Uma vida bem simples


Tenho admirado, e até invejado, minha cachorrinha Shakira, ela, com seus pelos dourados, olhar curioso e trejeitos atrapalhados, mas espertos, fica andando pela casa, como quem procura alguma coisa para fazer, sem ter a mínima ideia do que seja e, na falta de objetivo, senta-se, abaixa a cabeça, suspira e olha para os lados com um certo vazio nos olhos, não por falta de Vida, mas por excesso dela, olhos vazios procurando coisas para preenche-los. Como seria bom se as pessoas também fossem assim.
Mesmo tão nova, ainda uma criança, ela tem muito a ensinar. Sua determinação em mastigar com gana qualquer objeto que esteja próximo, os bichos de pelúcias, a quina do sofá e minhas mãos são seus favoritos, mas isso não faz com que ela, por vezes, vá mastigar o corrimão, uma meia ou uma garrafa PET.
Levo-a para passear, uma ou duas vezes por dia, e fico admirado com a facilidade que ela tem em se dislumbrar com as coisas, mesmo as já conhecidas, ela anda pelas calçadas e cheira com afinco e louvor o pequeno arbusto que ela havia cheirado ontem ou há 5 horas atrás como se fosse um algo novo, brilhante e lindo!
Os cachorros da vizinhança latem desesperados enquanto ela anda comigo pela rua e ela não se dá ao trabalho de abrir a boca, quer apenas andar, sentir os cheiros, por a língua pra fora da boca.
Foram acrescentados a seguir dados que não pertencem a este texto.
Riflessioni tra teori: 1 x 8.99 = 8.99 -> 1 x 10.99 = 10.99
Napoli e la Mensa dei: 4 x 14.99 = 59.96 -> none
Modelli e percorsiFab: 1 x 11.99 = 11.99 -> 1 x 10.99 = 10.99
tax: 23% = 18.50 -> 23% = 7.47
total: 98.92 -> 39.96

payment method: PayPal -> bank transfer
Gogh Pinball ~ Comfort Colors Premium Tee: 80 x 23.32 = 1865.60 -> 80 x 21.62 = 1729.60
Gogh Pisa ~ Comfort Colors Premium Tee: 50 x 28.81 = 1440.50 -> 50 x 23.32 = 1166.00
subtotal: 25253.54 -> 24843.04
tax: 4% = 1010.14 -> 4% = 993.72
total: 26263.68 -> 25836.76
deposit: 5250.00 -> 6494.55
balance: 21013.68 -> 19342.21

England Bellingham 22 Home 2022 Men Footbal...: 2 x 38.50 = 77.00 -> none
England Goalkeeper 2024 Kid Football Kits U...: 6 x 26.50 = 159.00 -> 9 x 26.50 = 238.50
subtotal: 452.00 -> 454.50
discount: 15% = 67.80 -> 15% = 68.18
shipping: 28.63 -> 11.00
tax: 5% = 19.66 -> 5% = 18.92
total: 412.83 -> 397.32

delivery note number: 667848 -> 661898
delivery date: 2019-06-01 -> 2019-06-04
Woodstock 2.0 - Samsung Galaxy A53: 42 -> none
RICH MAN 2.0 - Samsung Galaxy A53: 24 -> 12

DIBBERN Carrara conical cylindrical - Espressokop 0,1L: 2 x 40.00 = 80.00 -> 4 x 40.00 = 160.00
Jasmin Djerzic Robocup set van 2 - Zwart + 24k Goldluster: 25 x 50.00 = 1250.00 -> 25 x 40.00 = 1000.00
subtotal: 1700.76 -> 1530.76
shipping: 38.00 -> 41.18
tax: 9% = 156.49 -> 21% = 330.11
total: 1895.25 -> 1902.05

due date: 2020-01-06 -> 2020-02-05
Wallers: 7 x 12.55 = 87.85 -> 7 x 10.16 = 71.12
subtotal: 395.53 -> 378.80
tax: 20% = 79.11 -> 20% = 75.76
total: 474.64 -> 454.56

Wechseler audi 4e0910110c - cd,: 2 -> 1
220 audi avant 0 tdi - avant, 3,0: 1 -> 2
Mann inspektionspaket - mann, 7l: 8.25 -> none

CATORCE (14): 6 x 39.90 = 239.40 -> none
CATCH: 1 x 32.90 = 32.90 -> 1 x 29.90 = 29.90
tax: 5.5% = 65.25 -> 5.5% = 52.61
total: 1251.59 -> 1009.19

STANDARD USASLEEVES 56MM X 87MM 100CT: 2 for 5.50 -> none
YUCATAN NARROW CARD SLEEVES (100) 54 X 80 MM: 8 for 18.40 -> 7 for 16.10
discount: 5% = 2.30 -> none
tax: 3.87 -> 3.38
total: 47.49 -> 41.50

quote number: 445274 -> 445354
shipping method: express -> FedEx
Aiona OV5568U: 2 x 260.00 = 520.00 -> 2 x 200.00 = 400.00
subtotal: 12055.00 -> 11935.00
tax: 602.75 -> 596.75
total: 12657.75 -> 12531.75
Num ato de educação canina, por vezes paro no meio do caminho para que ela entenda que eu é quem vou conduzi-la pelo caminho e não o contrário, como ela usualmente acha. Aí ela pára também, olha para os lados e para cima, para mim, me encara como quem diz: " Ei, o que você tá fazendo, tá me fazendo perder tempo, eu quero ir pra frente, eu preciso conhecer outros lugares e outros cheiros..."
Depois do passeio, voltamos cansados para casa, ela vai tomar água no seu pote, vai até a sala e, normalmente, gira o corpo duas vezes antes de se acomodar, preguiçosamente no chão, ainda suspira antes de fechar os olhos para uma soneca.
E ela é quem está certa...
Nessas horas eu fico olhando-a sentindo um pouco de inveja daquela vida que pode parecer vadia demais para uma pessoa que precisa trabalhar pra ganhar dinheiro e pagar as contas e pagar as alegrias e pagar e sentir, sentir-se amado, sentir-se rejeitado, sentir-se em vão. Um vão. Mas vadios somos nós, vadio sou eu que deixo que as coisas do dia-a-dia acabem com todo o novo e o bonito de cada dia, de cada sorriso, das alegrias e das tristezas. A gente vai vivendo um dia sabendo que amanhã terá outro dia bem igualzinho ao de hoje, acaba a novidade, acaba a ansiedade e a vida burocrática está instaurada, esperando apenas que chegue o fim do dia para carimbar na folha: Vivido.
Por uma vida diferente e com algo melhor do que a obrigação dos dias é que passo a qadmirar ainda mais minha Shakira, pois ela, com a simplicidade e a sinceridade de uma criança, me mostra abertamente, todos os dias, que vale a pena criar expectativas e vale a pena acreditar que nada se repete de um dia pro outro, mesmo que as coisas do dia sejam as mesmas.

Comentários

meobatista disse…
Amei sua crônica, posso chamar assim? Mesmo se não soubesse que fora você que escreveu, acho que saberia, pois tem a sua cara.
Parabéns, meu amigo. Vá em frente, escreva, pois vc escreve bem.